Tsegmidiin Battulga

Personal information
- Nationality: Mongolia
- Born: Цэгмидийн Баттулга 22 April 1991 (age 35) Bulgan, Mongolia

Sport
- Country: Mongolia
- Sport: Para-athletics
- Disability: short stature (achondroplasia)
- Disability class: F40
- Event: Shot put

Medal record
Men's Shot put
Representing Mongolia
Paralympic Games
| Silver medal – second place | 2024 Paris | Shot put F40 |
Asian Para Games
| Bronze medal – third place | 2022 Hangzhou | Shot put F40 |

= Tsegmidiin Battulga =

Mongolian Paralympic athlete

Tsegmidiin Battulga (Цэгмидийн Баттулга; born 22 April 1991) is a Mongolian Paralympic athlete specializing in shot put. He represented Mongolia at the 2024 Paralympic Games, becoming the first ever Mongolian para-athlete to win a medal.

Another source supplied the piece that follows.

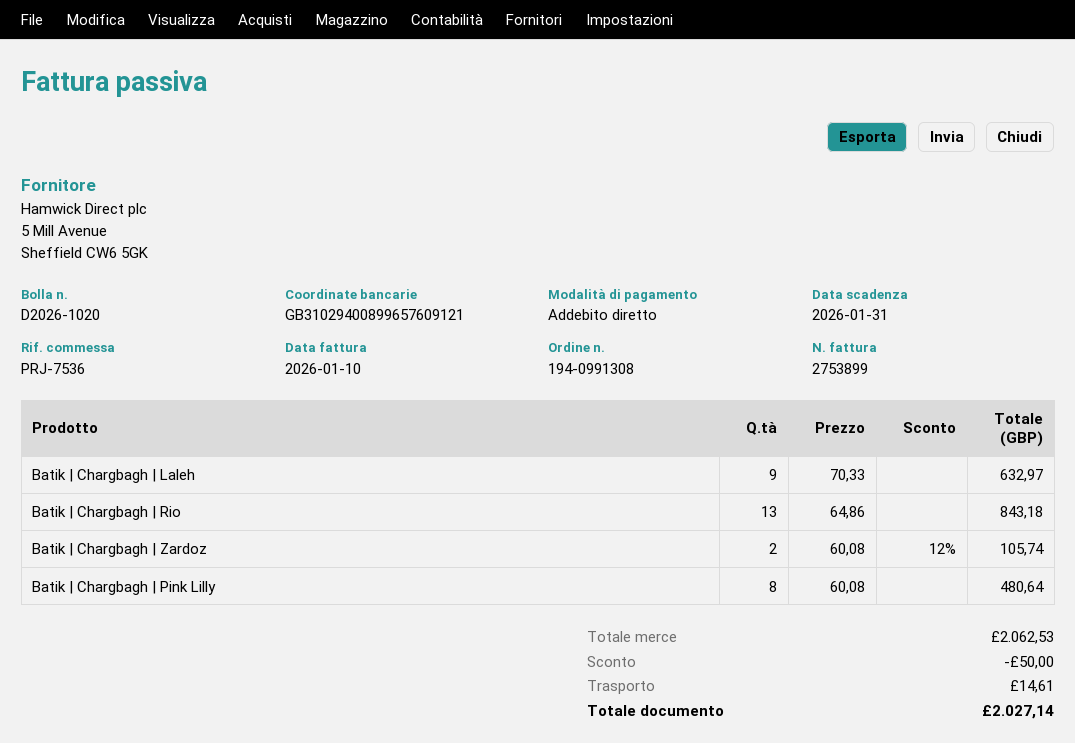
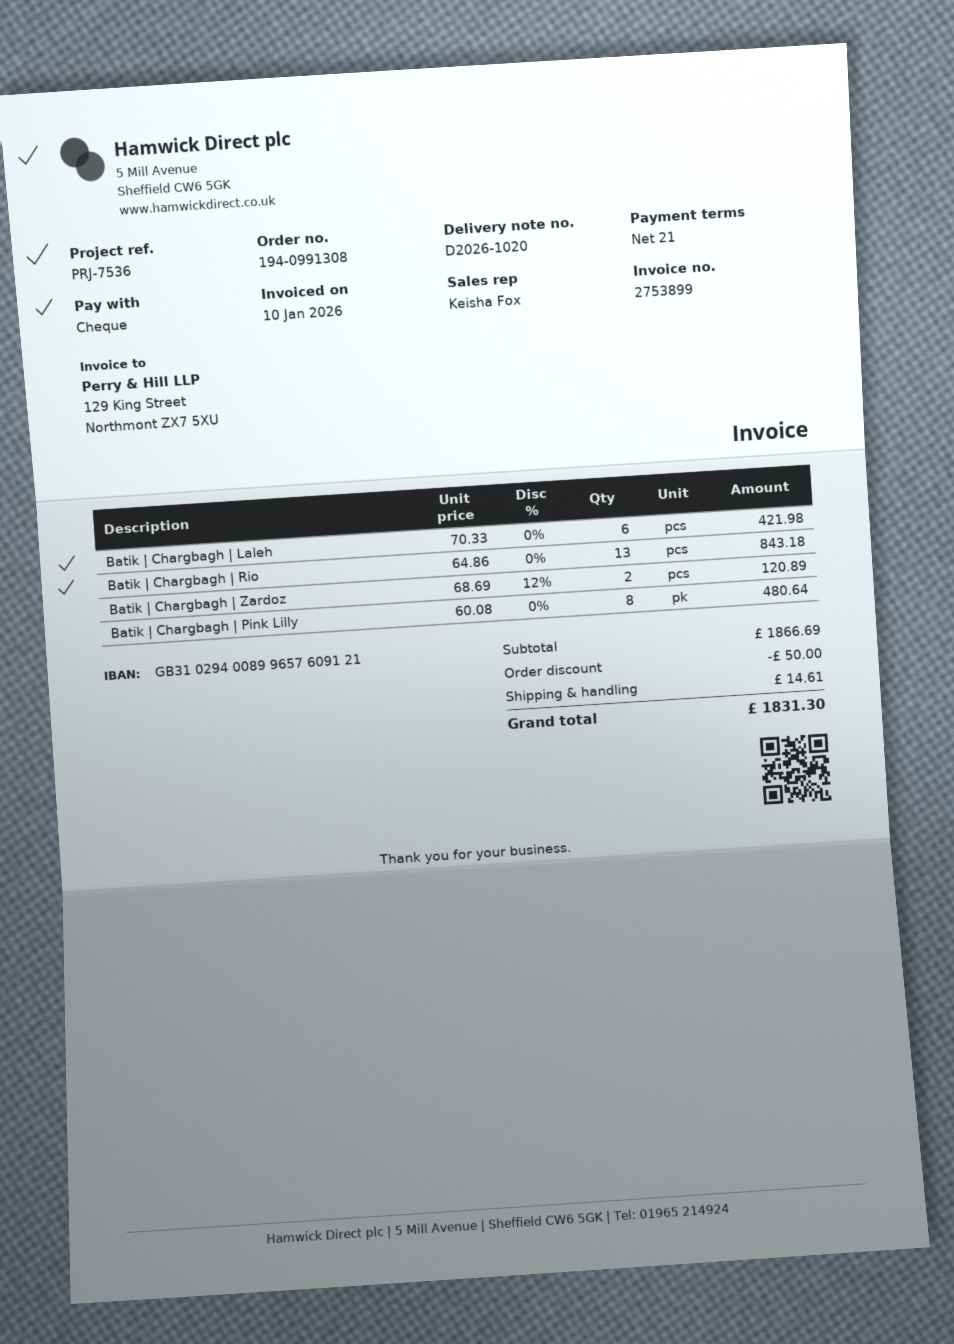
payment method: direct debit -> cheque
Batik | Chargbagh | Laleh: 9 x 70.33 = 632.97 -> 6 x 70.33 = 421.98
Batik | Chargbagh | Zardoz: 2 x 60.08 - 12% = 105.74 -> 2 x 68.69 - 12% = 120.89
subtotal: 2062.53 -> 1866.69
total: 2027.14 -> 1831.30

Battulga works as a dentist at Bulgan Aimag Central Hospital in Bulgan, Mongolia. His father Tsegmid was a notable Mongolian wrestler who twice became the Bulgan Province champion.

==Career==
In October 2023, at the rescheduled 2022 Asian Games, Battulga won the bronze medal in shot put.

He represented Mongolia at the 2024 Summer Paralympics and won a silver medal in the shot put event.